A little history before meandering and ending up at my plans to test Oracle on AIX Power 7  AIX 7.1 with cpu_scale_memp increased from 8 to 16.

Year  OS Level     Processor
2010  AIX V7.1     Power7
2007  AIX V6.1     Power6
2004  AIX 5L 5.3   Power5
2002  AIX 5L 5.2
2001  AIX 5L 5.1   Power4
1999  AIX 4.3.3
1998  AIX 4.3.2
1998  AIX 4.3.1
1997  AIX 4.3

Previous to 2001 AIX was developed and deployed on single core processors.  There was one logical and one physical CPU per socket on these systems.

AIX 5L 5.1 was released in 2001.  The Power4 processors introduced that year were the first dual core processors in the family.  These were the first systems in the IBM Power family with 2 logical and 2 physical CPUs per socket.

AIX 5L 5.3 was released in 2004.  The dual core Power5 processors introduced that year were the first in the family to support simultaneous multithreading (SMT).  Enabling this feature presented two logical CPUs from each core to the OS for scheduling.  These were the first Power systems with 4 logical CPUs and 2 physical cores per socket.

AIX 6.1 was released in 2007, as were the dual core Power6 processors.  With SMT enabled, these systems also presented 4 logical CPUs from the 2 physical cores per socket.

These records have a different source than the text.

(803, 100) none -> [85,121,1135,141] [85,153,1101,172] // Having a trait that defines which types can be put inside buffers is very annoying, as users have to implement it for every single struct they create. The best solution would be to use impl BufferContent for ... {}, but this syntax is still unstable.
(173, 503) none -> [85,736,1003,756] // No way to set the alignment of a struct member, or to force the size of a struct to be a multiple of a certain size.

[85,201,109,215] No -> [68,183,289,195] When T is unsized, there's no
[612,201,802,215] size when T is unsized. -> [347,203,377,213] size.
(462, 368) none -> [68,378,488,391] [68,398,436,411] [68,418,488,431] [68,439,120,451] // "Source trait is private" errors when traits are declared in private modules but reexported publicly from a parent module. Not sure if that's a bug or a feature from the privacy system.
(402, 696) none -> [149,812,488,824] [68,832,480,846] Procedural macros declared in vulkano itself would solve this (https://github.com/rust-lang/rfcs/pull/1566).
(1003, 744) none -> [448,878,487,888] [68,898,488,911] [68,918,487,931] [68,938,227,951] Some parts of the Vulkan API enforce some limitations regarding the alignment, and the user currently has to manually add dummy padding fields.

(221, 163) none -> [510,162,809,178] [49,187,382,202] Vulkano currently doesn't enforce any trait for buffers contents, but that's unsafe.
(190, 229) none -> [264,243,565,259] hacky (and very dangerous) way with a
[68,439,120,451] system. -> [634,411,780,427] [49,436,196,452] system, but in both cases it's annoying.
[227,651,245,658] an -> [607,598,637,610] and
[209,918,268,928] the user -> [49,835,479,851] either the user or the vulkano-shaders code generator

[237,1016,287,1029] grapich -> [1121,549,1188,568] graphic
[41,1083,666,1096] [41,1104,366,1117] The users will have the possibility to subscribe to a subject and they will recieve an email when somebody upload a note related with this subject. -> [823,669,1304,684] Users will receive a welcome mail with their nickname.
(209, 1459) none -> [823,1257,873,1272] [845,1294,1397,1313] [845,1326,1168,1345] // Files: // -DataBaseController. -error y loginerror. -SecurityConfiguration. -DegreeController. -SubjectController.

AIX 7.1 was introduced in 2010, as were Power7 processors.  Power7 processors were available with 4, 6, or 8 active cores per socket.  These processors supported SMT, and added the SMT4 feature to present 4 logical CPUs from each physical core.  So these systems could present 4, 6, 8, 12, 16, 24, or 32 logical CPUs per socket from the matrix of no-SMT, SMT, or SMT4 and 4, 6, or 8 active cores per socket..

With this much history, its easy for stuff to get lost.  Maybe cpu_scale_memp is an example.  Look around on the Intertubes - you won't see too much about this AIX kernel parameter.  I love reading Jacqui Lynch's stuff.  She is one of my "goto" sources for AIX performance tuning.  Interesting that one of the only tuning references for cpu_scale_memp is one of her presentations, where vmo tuning of the mempools parameter is discouraged in favor of tuning cpu_scale_memp (page 6 of the pdf below).  I don't think the mempools parameter is around anymore on Power7 AIX 7.1 systems.

The cpu_scale_memp parameter gives the maximum ratio of logical processors to memory pools in an LPAR.  The default value is 8.  So for each 8 logical processors, there will be at least one memory pool.  (The memory pools come from larger structures called vmpools or memory domains.  In turn, the memory pools are divided into framesets.)  Each memory pool has its own lrud (least recently used daemon, the page stealer).  Each lrud considers minfree and maxfree, the high and low water marks for free 4k memory frames, within its own memory pool.  Cross the low water mark, and the page stealer works until maxfree pages are free in the memory pool.

Nobody really talks about how or why to tune cpu_scale_memp.  But the introduction of the cpu_scale_memp parameter gives some insight.

AIX 5.2
Need strict_maxclient and cpu_scale_memp tuning parameters 
"Customer sees too much paging to paging space with maxclient set high and paging of client pages before the system runs out of free pages with maxclient set low."

However, without any additional information about the issue, or how strict_maxclient and/or cpu_scale_memp address the issue, there's not a lot to go on.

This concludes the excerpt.